All of this would have been but an interesting exercise if "Cameltoe" and "Hey Mami" hadn’t charmed their way onto the mainstream hip-hop airwaves — making So Stylistic, with the possible exception of a few songs on Missy Elliott’s last two albums, the only commercially viable expression of hip-hop nostalgia in recent memory. "For us to be sitting at Hot 97 was the ultimate, ultimate compliment," says Goias. "Because I’m not a person who goes, ‘Oh, the public is so stupid, they only like the lowest common denominator.’ That’s a cop-out that untalented underground cats will say because they don’t know how to make a good song. There are so many underground rapper guys that are like . . . [he imitates the carteroid-artery-busting, thesaurus-wrecking flow of anonymous backpacker MC]. And that’s great, and if you wrote it down, it would be terrific literature to see your perfect couplets and your extended metaphors. But you know what? It’s a stupid song. Because it’s bad. And sometimes you don’t need that in your music. Sometimes music is ‘Louie Louie,’ and ‘Louie Louie’ is like three notes. It’s harder to make fun, stupid music. I mean, if it’s so easy to make ‘Louie Louie,’ go make one.
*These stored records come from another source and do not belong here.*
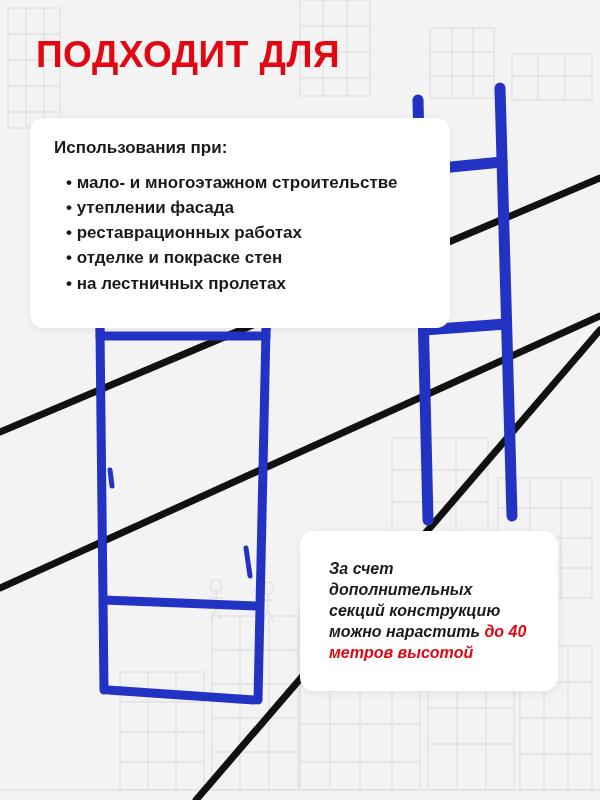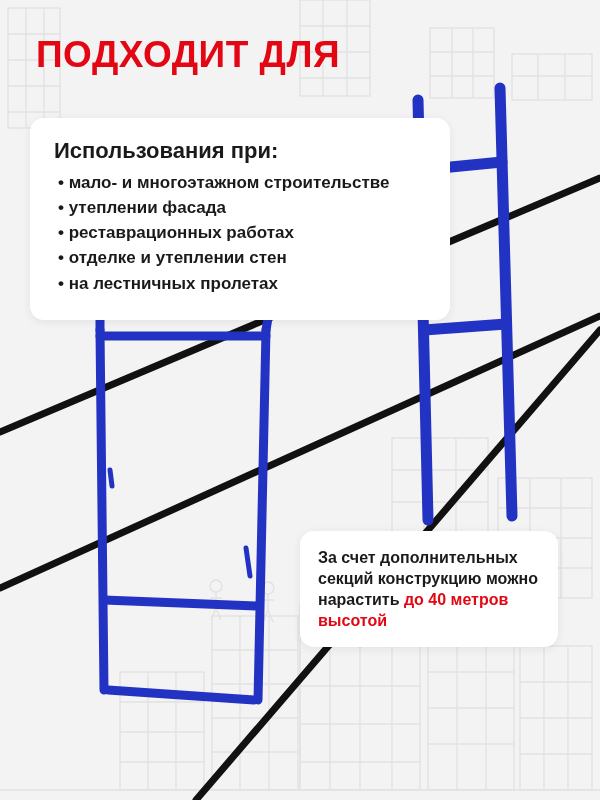"Использования при:" .card-uses .lead { font-size: 22px -> 17px }
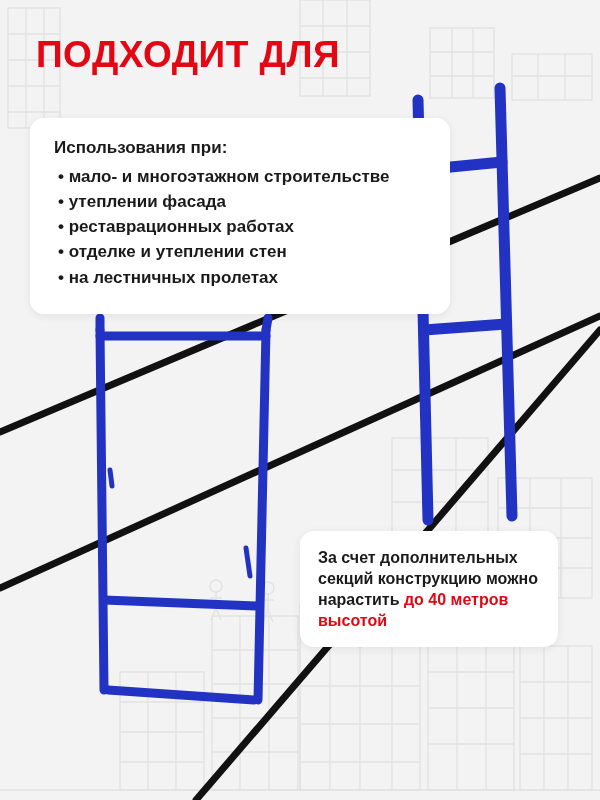"мало- и многоэтажном строительстве" .card-uses ul { margin: 4px -> 12px }
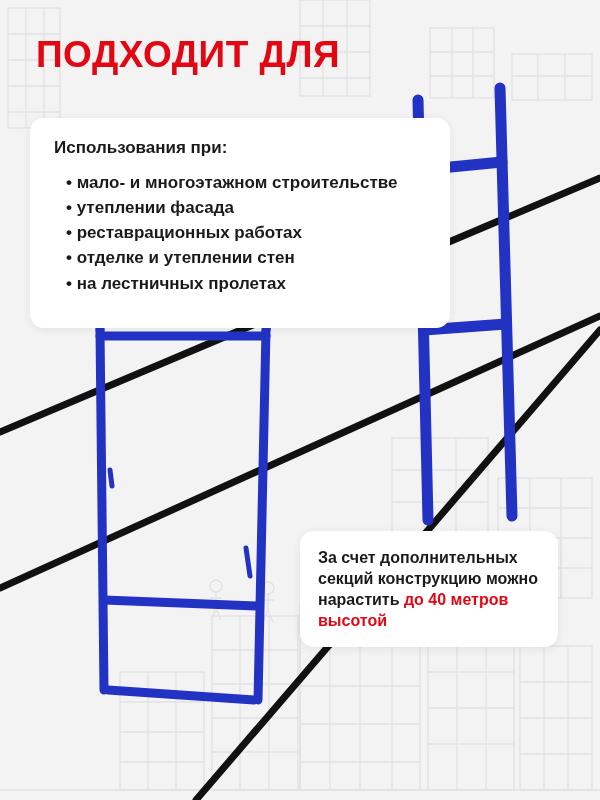"отделке и утеплении стен" li { text: утеплении -> покраске }
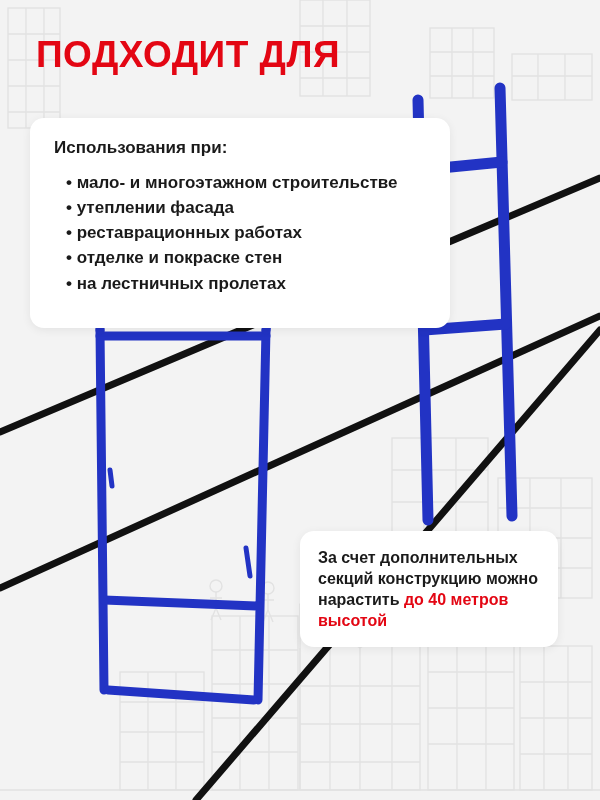"За счет дополнительных секций" .card-note p { font-style: none -> italic; margin: 0 -> 11px }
"Don’t get me wrong, I love Sun Ra and John Coltrane and a lot of really weird stuff. But as a person who is making music, when you sit down and try to make fun stuff? It’s hard, dude. It’s a pain in the ass. And for us to be validated by New York hip-hop kids and the secretaries in Queens and the kids on the block in Brooklyn — that to me is the highest possible honor."

Of course, in post-electroclash New York City, FannyPack have had the best of both worlds — like Justin Timberlake and OutKast, they’re as much loved by indie-rock kids as they are by hip-hop’s proletariat. "My day job before this was in marketing," Goias says. "I know the hipster guys. They’re easy, dude. If you put on the right outfit and get in the right magazine and have the right logo, they like you. It has nothing to do with the music. And all those kids in Williamsburg who are into electroclash and stuff — it’s like the guys who used to think punk rock was trendy and cool mixed with people who used to think dance music and raving was trendy and cool, and now they live in the same neighborhood in Brooklyn. Because of the radio play that we got, we get booked in some places that trendy hipster people — even though I know we’re pretty trendy to a lot of people, I guess — we get booked in places that those kinds of bands never get booked. We got a gig at Foxwoods once. It was all these total guido people, which I love, and then 40 total hipster weirdos who drove to Foxwoods from Boston. And I so get off on that whole idea — here we are in the cheesiest place in the world, and it’s like ‘Ah-hah! I made you come here!’ It’s the same thing with the name: ‘Ah-hah! Dude, I made you say FannyPack!’ "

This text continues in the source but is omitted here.